Publié le par Persin Michel

1679 – Thionville - Une « Batterie » se règle à l’amiable
Un petit acte qui traite de la façon dont s’est soldé une « batterie dans le vin » entre les enfants d’habitants de Veymerange, d’Elange et de Thionville.
Mais c’est quoi « Une batterie dans le vin » ?
C’est une altercation, une bagarre sous l’emprise de l’alcool.
Alors voilà notre petite affaire :
Quelques jours avant le 4 novembre 1679, une bagarre a eu lieu entre des enfants alcoolisés. Un clan regroupant des enfants d’habitants de Veymerange et d’Elange et un clan regroupant des enfants d’habitants de Thionville.
Parents
De Veymerange : 
Mathieu Weiss
Jean Oswalt
Nicolas Oswalt
Thiel Oswalt
D’Elange :
Rémy Schweitzer
Nicolas Hirtzberger
Jean Schweitzer
Parents :
De Thionville :
Jacob Gascher
André Allerbourg
La veuve Vincent Thilleux dit la « Fortune »
On ne connaît pas les raisons de l’altercation mais nous savons qu’elle fit des blessés parmi les enfants du clan de Thionville.
Quelques précisions sur les protagonistes de cette affaire :
Veymerange :
Mathieu ou Mathis Weiss exerçait la profession de maréchal-ferrant à Veymernage, il était le père de Damien Weiss qui sera comme son père maître maréchal-ferrant et maire de Veymerange.
La famille Oswalt est une famille de laboureurs de Veymerange.
Jean Oswalt était marié à Elisabeth Pierre
Nicolas Oswalt était marié à Catherine Noël
Elange :
Rémy Schweitzer, laboureur, est alors le maire d’Elange et faisait partie de l’importante famille Schweitzer qui tenait plusieurs grosses métairies autour de Thionville. 
Remy Schweitzer sera d’ailleurs le fermier de la cense de Vonnerhof ou Marienthal à Thionville-Guentrange de 1697 à 1715. Il était marié à Marguerite Koch dite aussi Preisch.
Jean Schweitzer est le frère de Rémy, comme lui, il est laboureur, marié à Barbe Wulferts d’Entrange.
Leur père était Guillaume Schweitzer qui avait passer le bail perpétuel de la métairie de l’hôpital de Thionville en 1665. Ce bail sera hérité par Nicolas Schweitzer.
Thionville :
Jacob Gascher était marié à Angélique Hym.

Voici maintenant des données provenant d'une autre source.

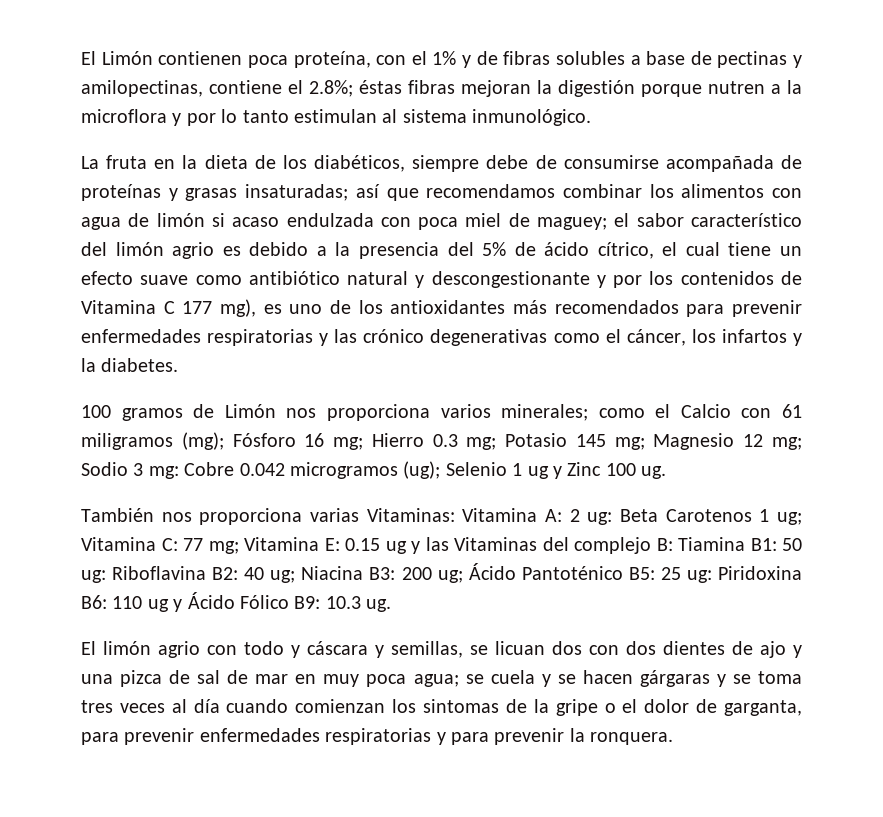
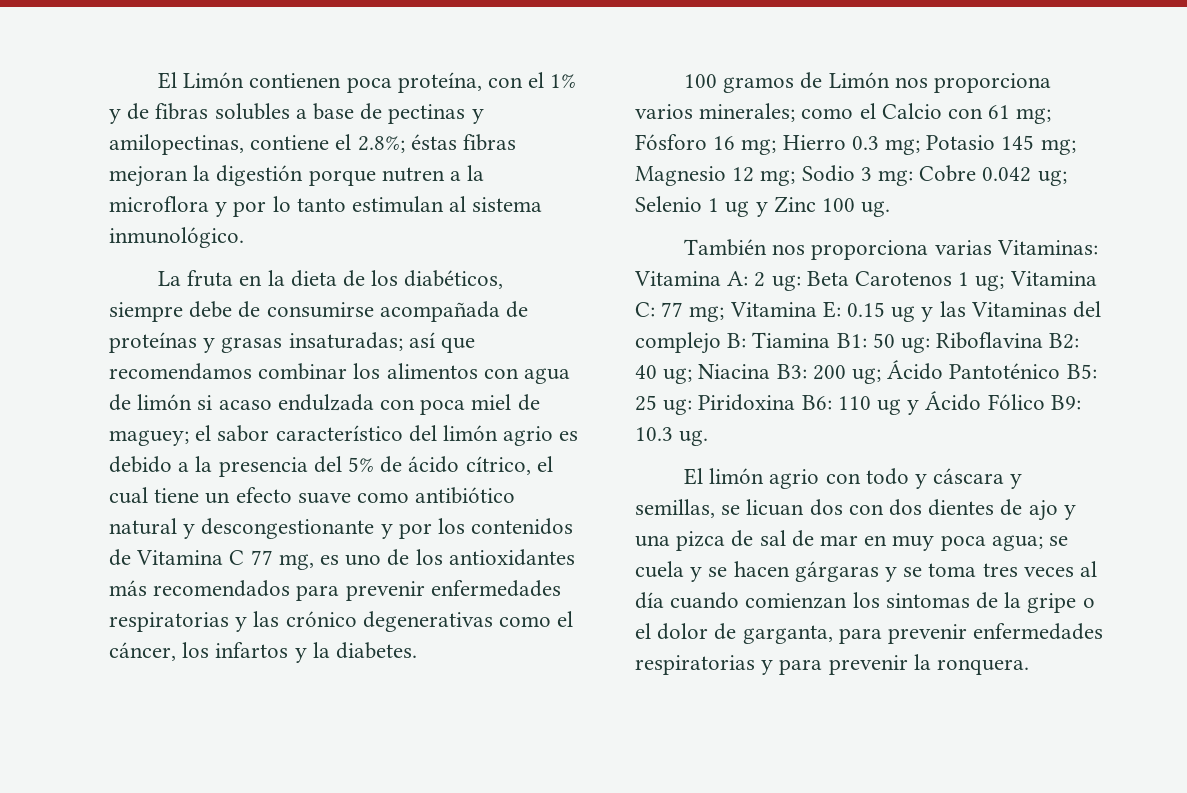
[182,299,256,317] 177 mg), -> [250,550,314,570] 77 mg,
[81,432,224,450] miligramos (mg); -> [1016,108,1052,124] mg;
[290,461,441,479] microgramos (ug); -> [1037,170,1067,186] ug;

La famille Gascher est une ancienne famille de Thionville dont plusieurs membres furent des marchands et artisans en particulier des cordonniers.
André Allerbourg était marié à Claire Paternoster, connu comme laboureur à la Briquerie.
La veuve de Vincent Thilleu semble être soit une veuve de militaire ou éventuellement d’un artisan car ceux-ci portaient souvent des surnoms.
Les sept habitants de Veymerange et d’Elange vont comparaître le 4 novembre 1679 devant le notaire Helminger de Thionville pour déclarer qu’ils s’étaient accordés à l’amiable pour éviter de plus grands frais et une procédure judiciaire avec les trois habitants de Thionville au nom de leurs fils qu‘après la « batterie entre eux faite dans le vin » ils avaient promis de donner et de payer audits blessés, enfants des comparants, une somme de vingt-huit écus blancs et demi [1], sans préjudice néanmoins de l’amende du roi et du paiement du chirurgien, payable dans les 15 jours et même ont promis de faire « monter le fusil en question »[2]à leurs frais et dépens.
En foi de quoi ceux de Veymerange et d’Elange se sont solidairement obligés l’un envers l’autre, sans division, ni discussion, ni renoncement, le tout fait et passé à Thionville le 4 novembre 1679 puis tous ont fait leur marque n’ayant l’usage d’écrire.
 

[1]Soit aux alentours de 100 livres tournois, ce qui est déjà une somme assez importante

[2]Phrase assez mystérieuse !

1679 – Thionville - Une « Batterie » se règle à l’amiable
Voilà, comme l’on s’arrangeait à l’époque afin d’éviter de plus graves ennuis envers les autorités. On préférait le contrat devant notaire, plus souple et moins onéreux. C’était une façon de faire que l’on retrouvait souvent dans les actes notariés en cas de litige.
Dans mes prochains articles, nous allons regarder d’un peu plus près les corporations et les confréries de Thionville sous l’ancien régime. Effectivement nous pouvons assimiler ses corporations et confréries aux associations actuelles [1], voir aux syndicats.
Sous l’ancien régime, elles furent nombreuses, riches et très importantes dans la vie de la cité qu’elles animaient. Pourtant, elles sont pratiquement absentes de tous les ouvrages parus sur l’histoire de notre ville car elles n’ont laissé dans nos différents services d’archives que peu de documents exploitables.
Pourtant, il en existe quelques-uns qui vont nous permettre de mieux comprendre leur place dans la communauté thionvilloise.
A bientôt et bonne lecture
 

[1]En Moselle, il existe aux alentours de 12000 à 13000 associations divers qui recouvrent pratiquement tous les domaines d’activités. Thionville en compte plusieurs centaines qui regroupent une part importante de la population d’où l’intérêt qu’elles suscitent chez nos politiques.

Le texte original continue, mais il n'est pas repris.